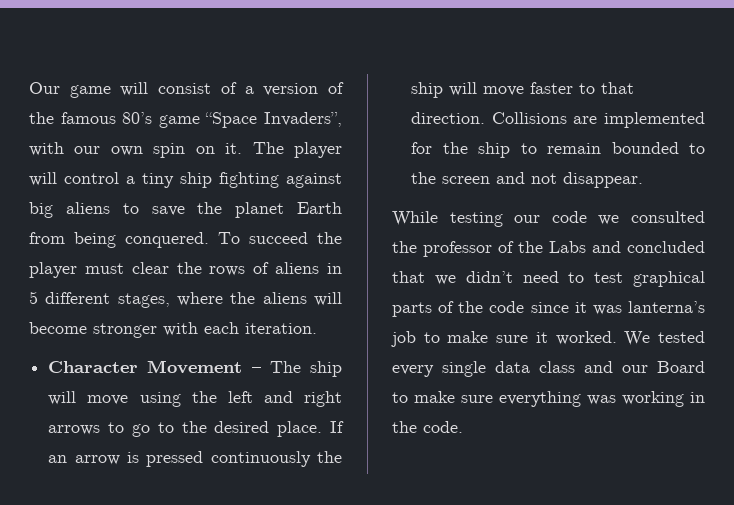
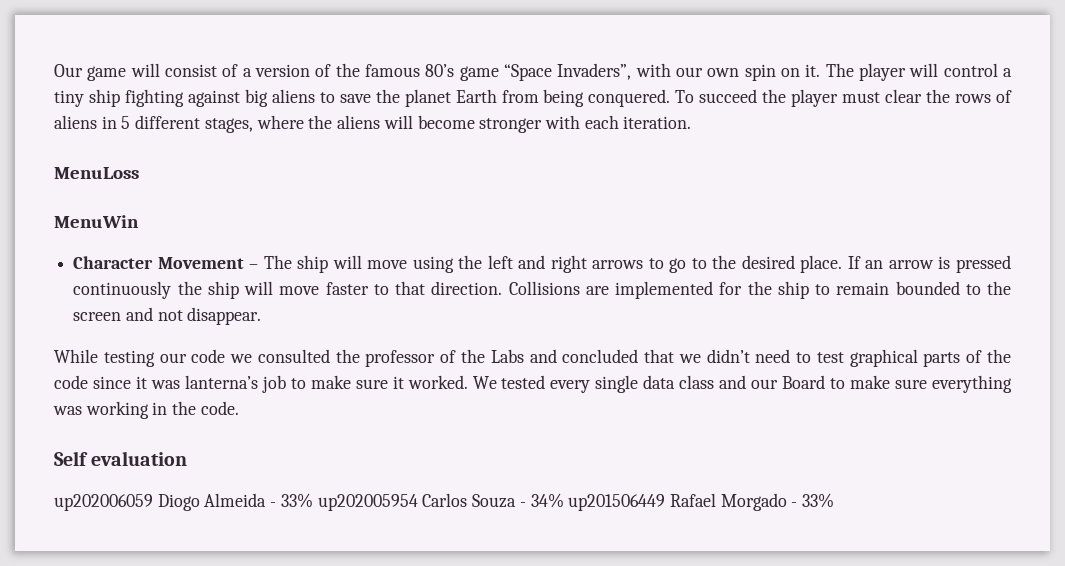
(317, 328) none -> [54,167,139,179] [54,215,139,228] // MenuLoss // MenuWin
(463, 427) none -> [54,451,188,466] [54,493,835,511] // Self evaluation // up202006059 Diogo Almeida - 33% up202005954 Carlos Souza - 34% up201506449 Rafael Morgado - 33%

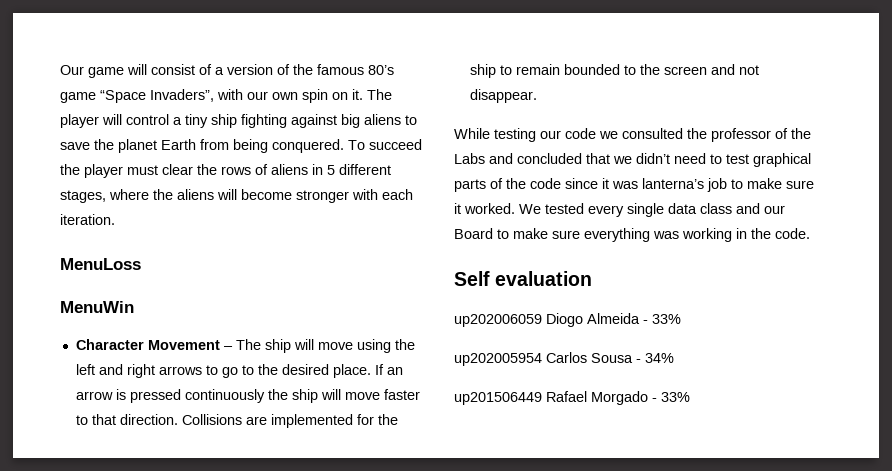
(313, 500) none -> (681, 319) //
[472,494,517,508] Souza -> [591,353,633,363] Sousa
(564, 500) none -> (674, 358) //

*ACTIVITY*: Repeat the full listing above without altering a word, and skip the pictures.

*EXPECTED ANSWER*:
(317, 328) none -> [54,167,139,179] [54,215,139,228] // MenuLoss // MenuWin
(463, 427) none -> [54,451,188,466] [54,493,835,511] // Self evaluation // up202006059 Diogo Almeida - 33% up202005954 Carlos Souza - 34% up201506449 Rafael Morgado - 33%

(313, 500) none -> (681, 319) //
[472,494,517,508] Souza -> [591,353,633,363] Sousa
(564, 500) none -> (674, 358) //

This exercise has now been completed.